Por Fery Hernández / @botargadeyoda / @DesdeMujeres

‘Tecnopolítica’ como término puede sonar complejo, pero se refiere simplemente a cualquier punto de intersección entre política, gobierno y tecnología. Este concepto como fantasía cyberpunk pareciera esfumarse con la década pasada, cuando la figura de los hackers como caricatura todavía permeaba en el mainstream como una última esperanza ante el dominio del status quo.

Sin embargo, basta con preguntarnos: ¿qué pasaría si de pronto llegase una pandemia global que nos forzara a depender de plataformas que monetizan nuestra información para procurar a nuestros seres queridos? ¿qué sucedería si alguien descubriera un atajo en el algoritmo de las redes sociales para distribuir información falsa que de pronto impulsara a varios candidatos de ultra-derecha alrededor del mundo?

Esta distopía ha sido nuestro pan de cada día durante los últimos 10 años.
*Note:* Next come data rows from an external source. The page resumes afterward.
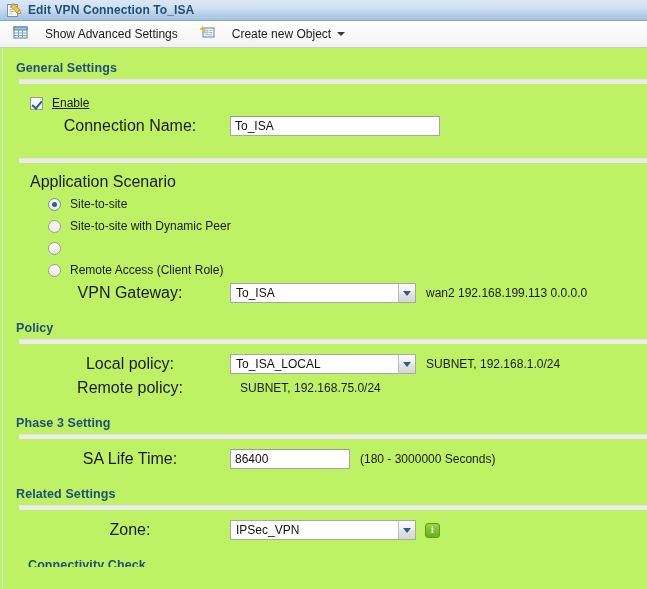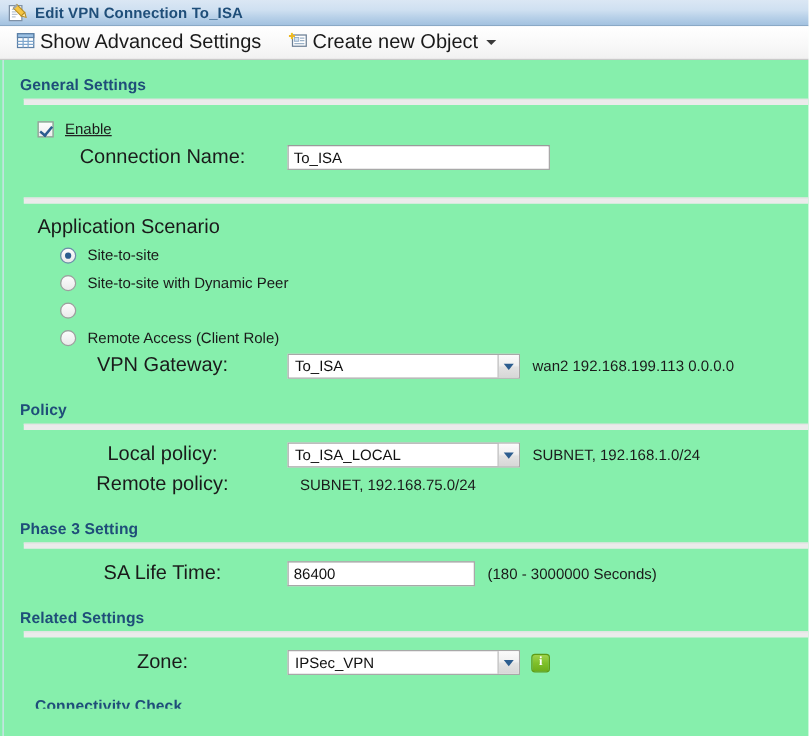"Show Advanced Settings" .tb-item .tb-label { font-size: 16px -> 12px; margin-left: 4px -> 17px }
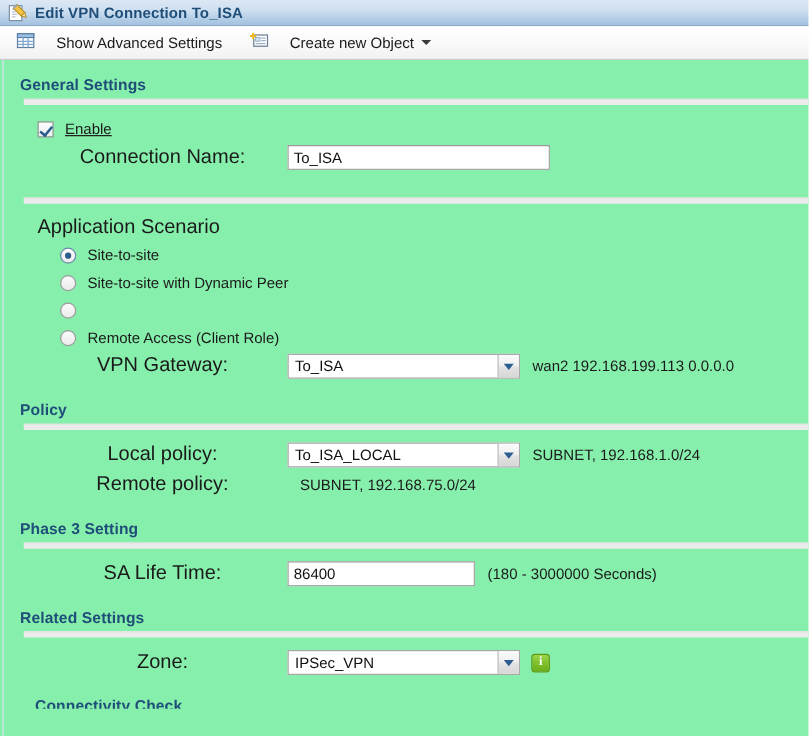"General Settings" .content { background: #86efac -> #bef264 }
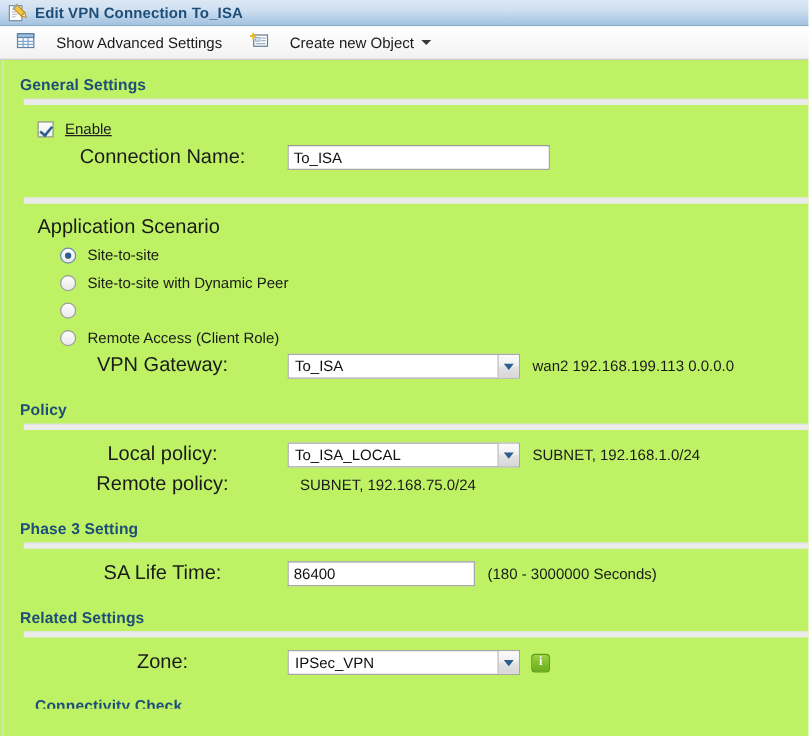"86400" .txtbox.w-salife { width: 150px -> 120px }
Este panorama ya es nuestra realidad. El ciberespacio ya no es un universo alternativo en donde podemos habitar una vida paralela a la de nuestra cotidianidad. El internet es nuestra vida cotidiana.

El vivir también en línea nos obliga a cuestionarnos acerca de qué derechos merecemos en este otro espacio. Nuestras luchas de a pie se extienden hacia lo digital de manera orgánica.

Actualmente, la tecnopolítica permite nuevas formas de participación política para los ciudadanos, pero también hace posible la emergencia de nuevas formas de opresión y control político. El ciberespacio no es un espacio público sino un terreno en constante disputa donde nuestra información es el tipo de cambio.

A pesar de su potencial para facilitar la comunicación, la deliberación y la organización, la política mejorada gracias a internet no ha supuesto una transformación democrática y, al contrario, nos enfrenta a nuevos desafíos donde toca abordar la precariedad de las infraestructuras, la desigualdad, el sexismo y el racismo también desde y en nuestros dispositivos.

Más que hablar de un término nuevo, basta con reafirmar lo obvio: los últimos 5 años han sido la prueba de que nuestras vidas están mediadas y condicionadas por lo digital. Aunque nos veamos forzados a vivirlo, así como nos vemos forzados a trabajar día a día para subsistir, toca -en la medida de lo posible- informarnos y aprender más sobre este lenguaje que nos ha sido presentado como complejo pero que alberga las letras pequeñas de otra cara de nuestra existencia.

Los derechos digitales son derechos humanos.